• **Data to process**

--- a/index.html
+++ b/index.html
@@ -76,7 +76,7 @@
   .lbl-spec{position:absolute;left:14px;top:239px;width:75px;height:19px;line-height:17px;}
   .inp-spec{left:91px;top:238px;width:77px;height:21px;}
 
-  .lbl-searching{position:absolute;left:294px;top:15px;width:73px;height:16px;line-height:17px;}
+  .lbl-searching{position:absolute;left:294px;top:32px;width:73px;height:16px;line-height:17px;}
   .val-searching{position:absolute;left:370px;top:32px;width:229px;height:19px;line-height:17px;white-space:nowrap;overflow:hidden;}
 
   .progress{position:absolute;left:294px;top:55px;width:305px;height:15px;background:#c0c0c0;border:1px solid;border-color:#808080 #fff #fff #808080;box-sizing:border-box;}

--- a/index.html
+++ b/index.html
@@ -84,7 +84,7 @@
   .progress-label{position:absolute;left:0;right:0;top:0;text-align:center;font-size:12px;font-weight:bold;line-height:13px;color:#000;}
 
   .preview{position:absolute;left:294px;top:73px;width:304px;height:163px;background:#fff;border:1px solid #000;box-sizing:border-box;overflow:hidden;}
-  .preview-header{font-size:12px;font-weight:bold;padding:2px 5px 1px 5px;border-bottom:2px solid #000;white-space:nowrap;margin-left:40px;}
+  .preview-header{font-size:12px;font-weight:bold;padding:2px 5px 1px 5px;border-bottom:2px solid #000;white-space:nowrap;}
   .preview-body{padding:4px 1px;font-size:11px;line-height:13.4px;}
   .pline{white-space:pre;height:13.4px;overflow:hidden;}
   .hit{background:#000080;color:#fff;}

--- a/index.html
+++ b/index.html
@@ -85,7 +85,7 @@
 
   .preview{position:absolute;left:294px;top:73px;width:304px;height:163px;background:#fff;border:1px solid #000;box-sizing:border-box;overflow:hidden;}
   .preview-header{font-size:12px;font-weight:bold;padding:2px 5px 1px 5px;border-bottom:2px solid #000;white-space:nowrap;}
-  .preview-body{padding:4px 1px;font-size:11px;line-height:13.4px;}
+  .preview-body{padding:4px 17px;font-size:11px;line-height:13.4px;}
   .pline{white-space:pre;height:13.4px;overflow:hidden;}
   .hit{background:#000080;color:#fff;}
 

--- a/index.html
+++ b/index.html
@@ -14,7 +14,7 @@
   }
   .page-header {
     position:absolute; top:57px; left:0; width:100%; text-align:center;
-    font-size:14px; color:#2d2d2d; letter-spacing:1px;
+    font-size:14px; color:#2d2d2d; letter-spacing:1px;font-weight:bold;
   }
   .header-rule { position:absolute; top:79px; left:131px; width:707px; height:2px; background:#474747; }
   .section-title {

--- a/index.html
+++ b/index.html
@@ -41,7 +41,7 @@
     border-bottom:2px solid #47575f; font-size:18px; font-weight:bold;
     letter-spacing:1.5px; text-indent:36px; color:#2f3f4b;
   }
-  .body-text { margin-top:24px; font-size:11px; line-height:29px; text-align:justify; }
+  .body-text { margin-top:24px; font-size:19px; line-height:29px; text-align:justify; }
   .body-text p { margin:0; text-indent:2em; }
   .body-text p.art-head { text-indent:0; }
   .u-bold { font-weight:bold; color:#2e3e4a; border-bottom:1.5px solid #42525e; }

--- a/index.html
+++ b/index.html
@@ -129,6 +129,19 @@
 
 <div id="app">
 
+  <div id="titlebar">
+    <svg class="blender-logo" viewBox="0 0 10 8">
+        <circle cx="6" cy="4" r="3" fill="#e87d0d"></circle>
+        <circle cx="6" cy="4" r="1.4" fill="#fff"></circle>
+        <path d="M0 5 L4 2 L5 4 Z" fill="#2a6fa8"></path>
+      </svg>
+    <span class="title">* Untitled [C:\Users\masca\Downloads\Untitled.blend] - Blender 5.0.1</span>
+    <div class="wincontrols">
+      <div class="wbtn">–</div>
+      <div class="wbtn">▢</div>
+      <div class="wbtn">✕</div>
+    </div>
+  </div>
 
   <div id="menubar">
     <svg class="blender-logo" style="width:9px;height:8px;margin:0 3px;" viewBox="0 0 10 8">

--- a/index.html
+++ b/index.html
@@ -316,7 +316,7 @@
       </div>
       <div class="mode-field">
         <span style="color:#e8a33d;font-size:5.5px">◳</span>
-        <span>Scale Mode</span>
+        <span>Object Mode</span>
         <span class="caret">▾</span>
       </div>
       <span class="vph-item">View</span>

• **Task brief**
Set down every record above exactly as written.

• **Problem solution**
--- a/index.html
+++ b/index.html
@@ -76,7 +76,7 @@
   .lbl-spec{position:absolute;left:14px;top:239px;width:75px;height:19px;line-height:17px;}
   .inp-spec{left:91px;top:238px;width:77px;height:21px;}
 
-  .lbl-searching{position:absolute;left:294px;top:15px;width:73px;height:16px;line-height:17px;}
+  .lbl-searching{position:absolute;left:294px;top:32px;width:73px;height:16px;line-height:17px;}
   .val-searching{position:absolute;left:370px;top:32px;width:229px;height:19px;line-height:17px;white-space:nowrap;overflow:hidden;}
 
   .progress{position:absolute;left:294px;top:55px;width:305px;height:15px;background:#c0c0c0;border:1px solid;border-color:#808080 #fff #fff #808080;box-sizing:border-box;}

--- a/index.html
+++ b/index.html
@@ -84,7 +84,7 @@
   .progress-label{position:absolute;left:0;right:0;top:0;text-align:center;font-size:12px;font-weight:bold;line-height:13px;color:#000;}
 
   .preview{position:absolute;left:294px;top:73px;width:304px;height:163px;background:#fff;border:1px solid #000;box-sizing:border-box;overflow:hidden;}
-  .preview-header{font-size:12px;font-weight:bold;padding:2px 5px 1px 5px;border-bottom:2px solid #000;white-space:nowrap;margin-left:40px;}
+  .preview-header{font-size:12px;font-weight:bold;padding:2px 5px 1px 5px;border-bottom:2px solid #000;white-space:nowrap;}
   .preview-body{padding:4px 1px;font-size:11px;line-height:13.4px;}
   .pline{white-space:pre;height:13.4px;overflow:hidden;}
   .hit{background:#000080;color:#fff;}

--- a/index.html
+++ b/index.html
@@ -85,7 +85,7 @@
 
   .preview{position:absolute;left:294px;top:73px;width:304px;height:163px;background:#fff;border:1px solid #000;box-sizing:border-box;overflow:hidden;}
   .preview-header{font-size:12px;font-weight:bold;padding:2px 5px 1px 5px;border-bottom:2px solid #000;white-space:nowrap;}
-  .preview-body{padding:4px 1px;font-size:11px;line-height:13.4px;}
+  .preview-body{padding:4px 17px;font-size:11px;line-height:13.4px;}
   .pline{white-space:pre;height:13.4px;overflow:hidden;}
   .hit{background:#000080;color:#fff;}
 

--- a/index.html
+++ b/index.html
@@ -14,7 +14,7 @@
   }
   .page-header {
     position:absolute; top:57px; left:0; width:100%; text-align:center;
-    font-size:14px; color:#2d2d2d; letter-spacing:1px;
+    font-size:14px; color:#2d2d2d; letter-spacing:1px;font-weight:bold;
   }
   .header-rule { position:absolute; top:79px; left:131px; width:707px; height:2px; background:#474747; }
   .section-title {

--- a/index.html
+++ b/index.html
@@ -41,7 +41,7 @@
     border-bottom:2px solid #47575f; font-size:18px; font-weight:bold;
     letter-spacing:1.5px; text-indent:36px; color:#2f3f4b;
   }
-  .body-text { margin-top:24px; font-size:11px; line-height:29px; text-align:justify; }
+  .body-text { margin-top:24px; font-size:19px; line-height:29px; text-align:justify; }
   .body-text p { margin:0; text-indent:2em; }
   .body-text p.art-head { text-indent:0; }
   .u-bold { font-weight:bold; color:#2e3e4a; border-bottom:1.5px solid #42525e; }

--- a/index.html
+++ b/index.html
@@ -129,6 +129,19 @@
 
 <div id="app">
 
+  <div id="titlebar">
+    <svg class="blender-logo" viewBox="0 0 10 8">
+        <circle cx="6" cy="4" r="3" fill="#e87d0d"></circle>
+        <circle cx="6" cy="4" r="1.4" fill="#fff"></circle>
+        <path d="M0 5 L4 2 L5 4 Z" fill="#2a6fa8"></path>
+      </svg>
+    <span class="title">* Untitled [C:\Users\masca\Downloads\Untitled.blend] - Blender 5.0.1</span>
+    <div class="wincontrols">
+      <div class="wbtn">–</div>
+      <div class="wbtn">▢</div>
+      <div class="wbtn">✕</div>
+    </div>
+  </div>
 
   <div id="menubar">
     <svg class="blender-logo" style="width:9px;height:8px;margin:0 3px;" viewBox="0 0 10 8">

--- a/index.html
+++ b/index.html
@@ -316,7 +316,7 @@
       </div>
       <div class="mode-field">
         <span style="color:#e8a33d;font-size:5.5px">◳</span>
-        <span>Scale Mode</span>
+        <span>Object Mode</span>
         <span class="caret">▾</span>
       </div>
       <span class="vph-item">View</span>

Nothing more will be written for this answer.